Lab 1.4: Project — Number Pipeline DAG

What You Are Building

A self-contained, runnable Java project that builds and executes a 3-vertex Tez DAG entirely in local mode — no YARN cluster, no HDFS, no Docker required.

Generator (2 tasks)
    │  SCATTER_GATHER shuffle
    ▼
Multiplier (2 tasks)   [value * 2]
    │  SCATTER_GATHER shuffle
    ▼
Sink (1 task)          [sum → counter]

Numbers 0–99 flow through the pipeline. The expected final sum is: sum(0..99) * 2 = 4950 * 2 = 9900.

This pipeline intentionally mirrors the structure of Apache Tez's own OrderedWordCount example but with an integer domain so the math is verifiable without a corpus.

Project Location

book/projects/
├── pom.xml                              ← parent; sets Tez + Hadoop versions
└── level-1-number-pipeline/
    ├── pom.xml
    └── src/main/java/org/apache/tez/learning/l1/
        ├── GeneratorProcessor.java      ← no inputs; emits integers
        ├── MultiplierProcessor.java     ← one input, one output; value * 2
        ├── SinkProcessor.java           ← sums values; publishes counter
        ├── FilterProcessor.java         ← exercise stub (incomplete)
        └── NumberPipelineDAG.java       ← main class; configures + submits DAG

Prerequisites

Completed Lab 1.1 (Apache Tez built from source with mvn install -DskipTests)
Java 8+ on $PATH
Maven 3.6+ on $PATH

Step 1: Set the Tez Version

The parent pom.xml needs to reference the exact version that mvn install installed into your local ~/.m2 repository. Find it:

# Inside your apache/tez clone:
grep -m1 '<version>' pom.xml

Open book/projects/pom.xml and set <tez.version> to match:

<tez.version>0.10.3-SNAPSHOT</tez.version>   <!-- adjust to your build -->

Step 2: Compile

cd /path/to/opensource-engineer-and-contributor/apache-tez/book/projects

# Build only the level-1 module (fast; skips the other modules)
mvn -pl level-1-number-pipeline package -q

You should see no errors. The fat JAR is at:

level-1-number-pipeline/target/level-1-number-pipeline-1.0-SNAPSHOT-jar-with-dependencies.jar

If you see Could not resolve dependency org.apache.tez:tez-api:

Verify that tez.version matches the version in ~/.m2/repository/org/apache/tez/tez-api/
Re-run mvn install -DskipTests in your Tez clone

Step 3: Run

java -jar level-1-number-pipeline/target/level-1-number-pipeline-1.0-SNAPSHOT-jar-with-dependencies.jar

Expected output (log lines abbreviated):

TezClient started (local mode).
Submitting DAG...
[SinkProcessor] task=0  partialSum=9900

=== NumberPipeline Result ===
  Expected : 9900
  Actual   : 9900
  Result   : PASS

Note: You will see a large number of INFO log lines from the Tez framework. This is normal for local mode. The important lines are the ones from [SinkProcessor] and the final === Result === block.
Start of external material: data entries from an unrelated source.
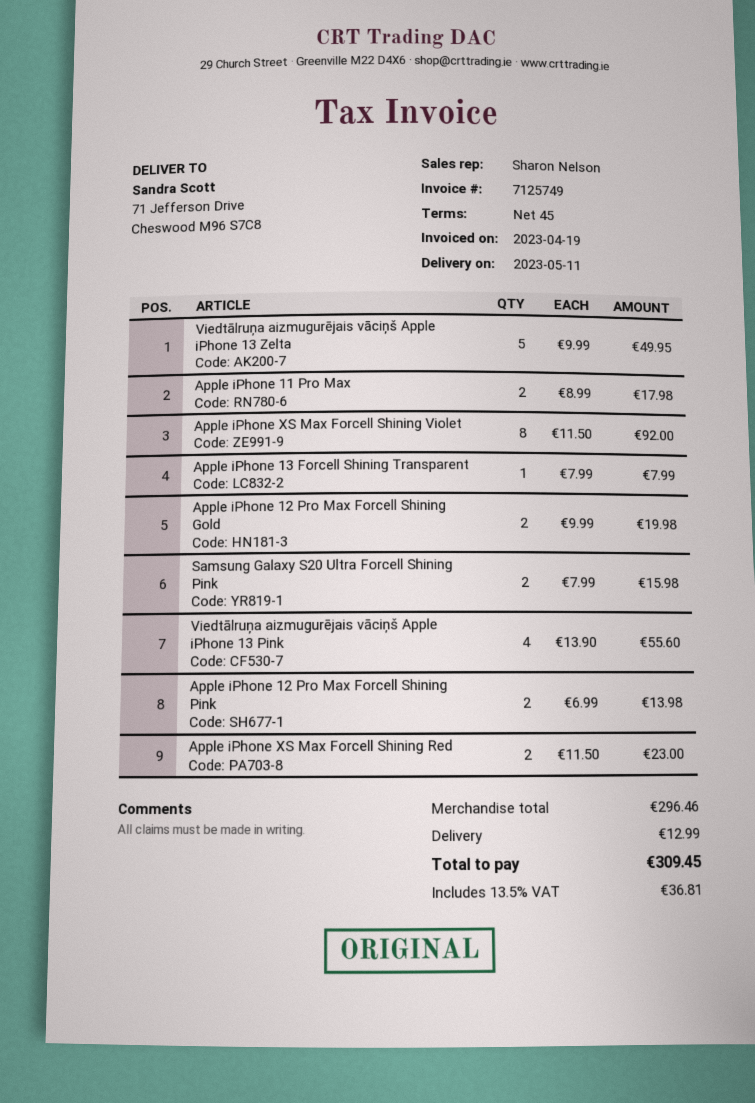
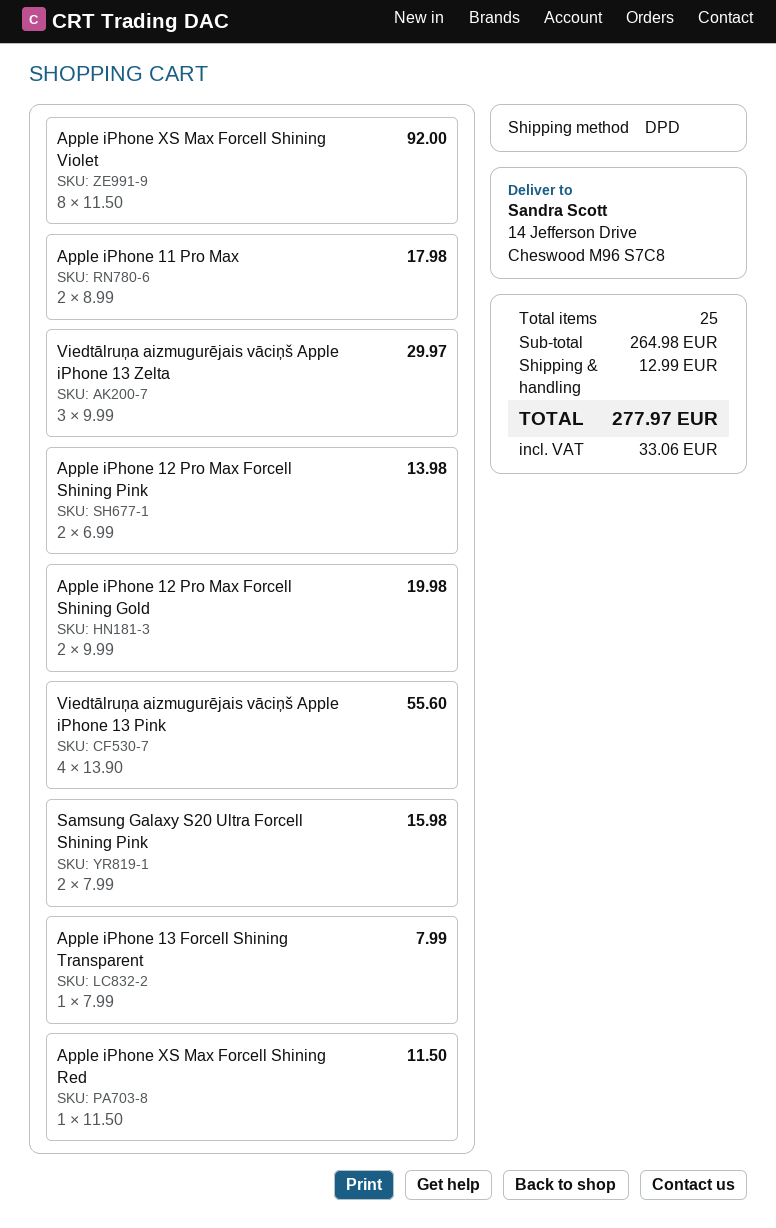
ship to: 71 Jefferson Drive, Cheswood M96 S7C8 -> 14 Jefferson Drive, Cheswood M96 S7C8
Viedtālruņa aizmugurējais vāciņš Apple iPhone 13 Zelta: 5 x 9.99 = 49.95 -> 3 x 9.99 = 29.97
Apple iPhone XS Max Forcell Shining Red: 2 x 11.50 = 23.00 -> 1 x 11.50 = 11.50
subtotal: 296.46 -> 264.98
tax: 36.81 -> 33.06
total: 309.45 -> 277.97

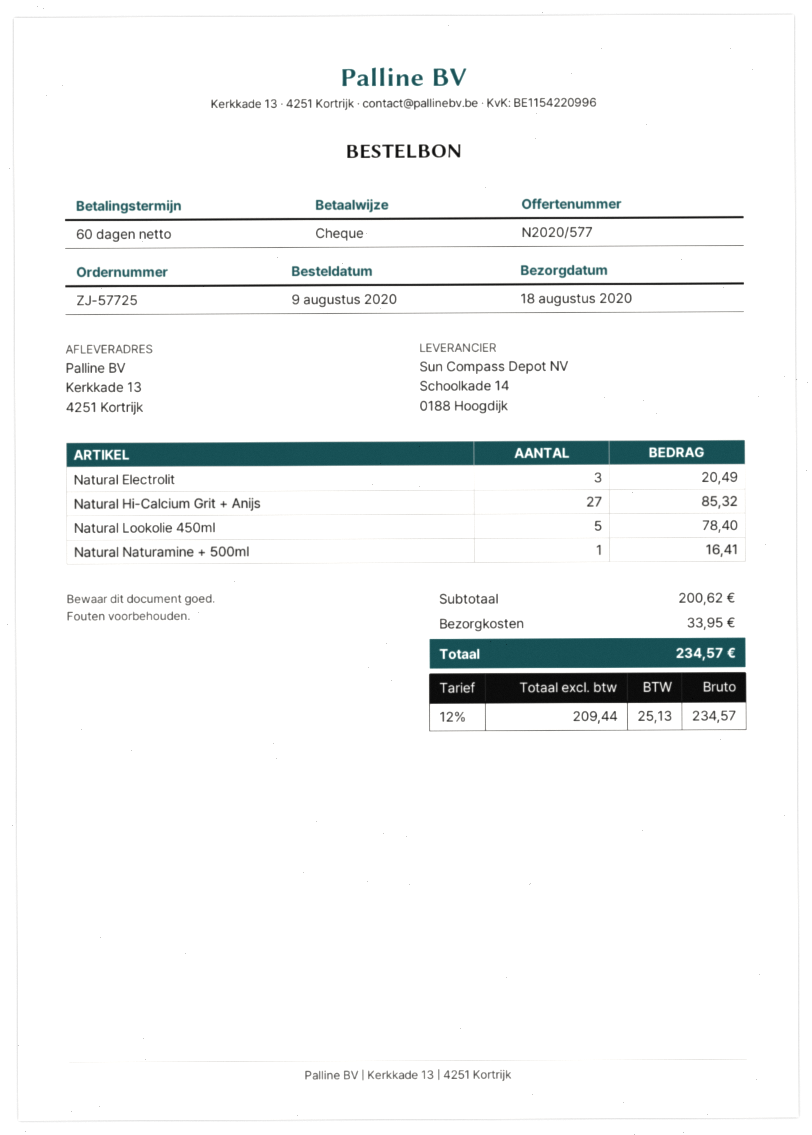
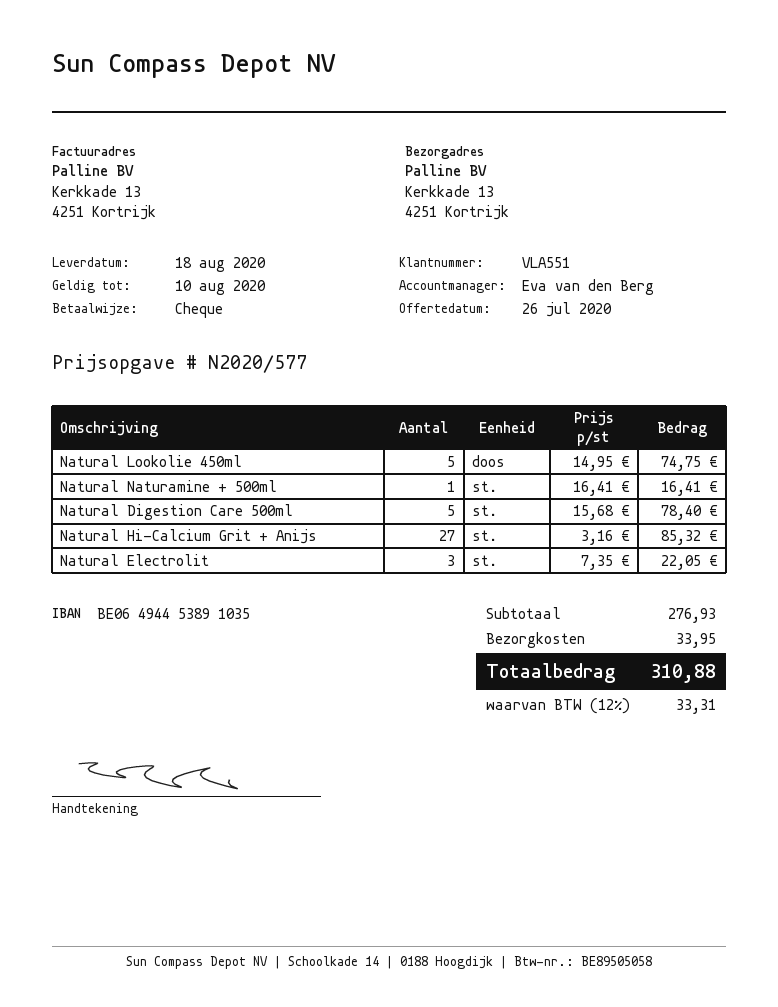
Natural Electrolit: 3 for 20.49 -> 3 for 22.05
Natural Lookolie 450ml: 5 for 78.40 -> 5 for 74.75
Natural Digestion Care 500ml: none -> 5 for 78.40
subtotal: 200.62 -> 276.93
tax: 12% = 25.13 -> 12% = 33.31
total: 234.57 -> 310.88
Step 4: Read Every Source File

Before modifying anything, read each Java file carefully.

`GeneratorProcessor.java`

Key questions:

Which Tez interface does it implement?
Why is output.start() called before getWriter()? What happens if you remove it?
How does the processor know which range of numbers to generate? What Tez API provides this?
The key and value written are both the same integer n. Why? When would you want them to differ?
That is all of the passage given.